Accessibility At The Smith Center Series: Part Three
By Michelle Sciarrotta

In part two of our series with The Smith Center, we looked at engaging with sensory friendly companies. In part three we are finding out the process for putting shows together and how this works on the day with Melanie Jupp.

Melanie Jupp is the Associate Director of Education and Outreach at The Smith Center for the Performing Arts and has served as project lead for The Smith Center’s sensory friendly programming, which is accomplished through the collaborative work of numerous individuals and departments of The Smith Center. Sensory friendly programming is one step presenting venues can take toward prioritising inclusion in their organisations. 

Hi Melanie and thank you for joining us for part three! We previously found out about some of the work that goes into funding shows, and hiring specialists on the team. In terms of planning and organising the schedule for a sensory friendly show, I’m curious about the process. What comes first when you’re plotting out what needs to happen? Are there any ‘chicken and egg’ type issues with availability versus funding for example?

The first item on this checklist is enlisting organisational support across departments. Subsequent planning steps can only be accomplished on a large scale if every department in the organisation understands and commits to the reasons for offering sensory friendly programming.

This is imperative because one of the first steps in the process of securing sensory friendly performances is having ongoing and productive conversations with the individuals in your organisation who are responsible for programming and booking performances. Their awareness and collaboration in sharing possible performance options is the catalyst for taking concrete planning steps toward making sensory friendly shows happen.

Once the ball is rolling, what happens next to make a show happen at The Smith Center? Is there a checklist and an order in which things need to be executed?

For our sensory friendly engagements, our process typically looks like the steps outlined below. These are specific to our organisation and the comfort level we have achieved in presenting this work for a few years now.

If an organisation is planning a first-time sensory friendly event, keep in mind there will be many months if not a year or more of pre-planning and community outreach work to prepare for offering your first show before most of these steps can occur.

Generally, these steps are more applicable to a larger performance at a presenting venue, while some steps can be shortened for shows with smaller audience capacity.
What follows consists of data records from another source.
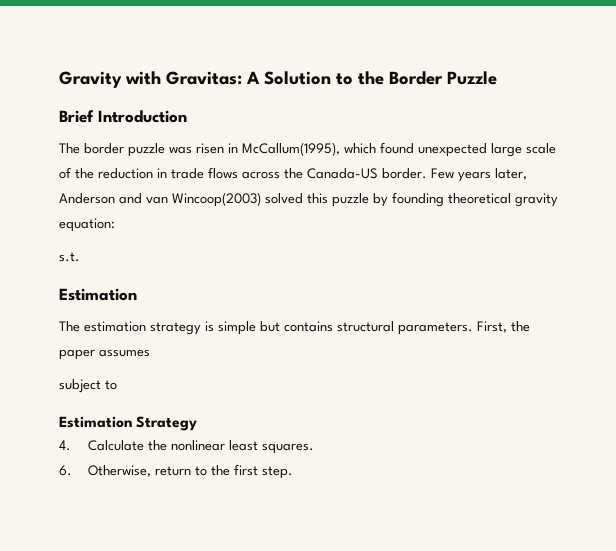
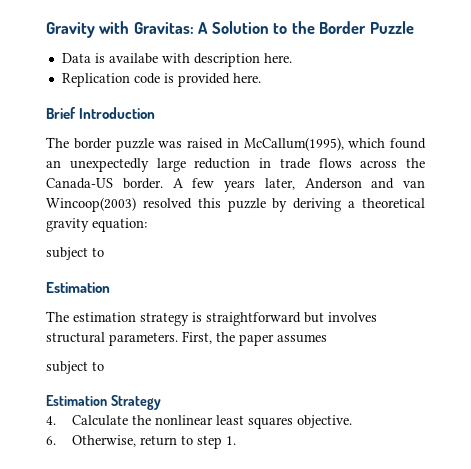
+ Data is availabe with description here.
+ Replication code is provided here.
- The border puzzle was risen in McCallum(1995), which found unexpected large scale of the reduction in trade flows across the Canada-US border.
+ The border puzzle was raised in McCallum(1995), which found an unexpectedly large reduction in trade flows across the Canada-US border.
- Few years later, Anderson and van Wincoop(2003) solved this puzzle by founding theoretical gravity equation:
- s.t.
+ A few years later, Anderson and van Wincoop(2003) resolved this puzzle by deriving a theoretical gravity equation:
+ subject to
- The estimation strategy is simple but contains structural parameters.
+ The estimation strategy is straightforward but involves structural parameters.
- 4. Calculate the nonlinear least squares.
+ 4. Calculate the nonlinear least squares objective.
- 6. Otherwise, return to the first step.
+ 6. Otherwise, return to step 1.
  1. Ensure organisation support for sensory friendly programming.
  2. Identify and discuss potential performance opportunities with programming colleagues regularly.
  3. Based on potential performance titles, begin considering funding needs. Seek funding opportunities if pre-existing funding for sensory friendly presentations does not already exist.
  4. Work with marketing colleagues to determine on-sale goals and strategies.
  5. Five months prior to the show, consider attending community events hosted by partner organisations where your target audience will be in attendance to share information about the show and answer questions.
  6. Three months prior to the show, begin seeking volunteers internally and from the community.
  7. Two months prior, secure expert volunteers from partner community organisations. Identify specific volunteers with professional credentials to offer introductory remarks/brief training for all staff and volunteers supporting the show during the day-of orientation.
  8. One month prior to show, finalise the show day guide and begin preparing all material needs for front of house support the day of the show.

That’s a great list, and it looks very thorough and like it incorporates quite a long-term plan. How long from start to finish does each production take going through the steps, from concept to the day of the show? Is it pretty standard or is it different with every company? Prior to the pandemic, would you look ahead considerably in terms of booking in sensory friendly productions?

The timeline varies considerably depending on the audience size you’re expecting to invite and receive. For a touring Broadway production, our active planning process typically has to start about six to eight months or more in advance of the show, although arrangements with agents and producers often begin at least one year in advance.

A performance from a touring international or national theatre company intended for an audience size of less than 200 or so will only involve about three months of lead time to plan the necessary aspects, after the initial booking is made several months earlier. This could certainly shift based on the show, any specific elements they’ve designed, or the company’s familiarity with offering sensory friendly performances.

Prior to the pandemic, it was typical for our booking process for sensory friendly performances to begin at least one year in advance, if not more depending on the show title.

What is the atmosphere like at The Smith Center when the day of the show arrives? How do the team work to ensure all of the elements come together and run smoothly?

The atmosphere is always one of excitement and joy. Our education and outreach team as well as key members of our front of house team are the lead staff members the day of a show, having spent many hours prior to the day meeting and collaborating on typical plans as well as unique requests or needs. With leadership from this group, everything has always come together and run very smoothly, thankfully!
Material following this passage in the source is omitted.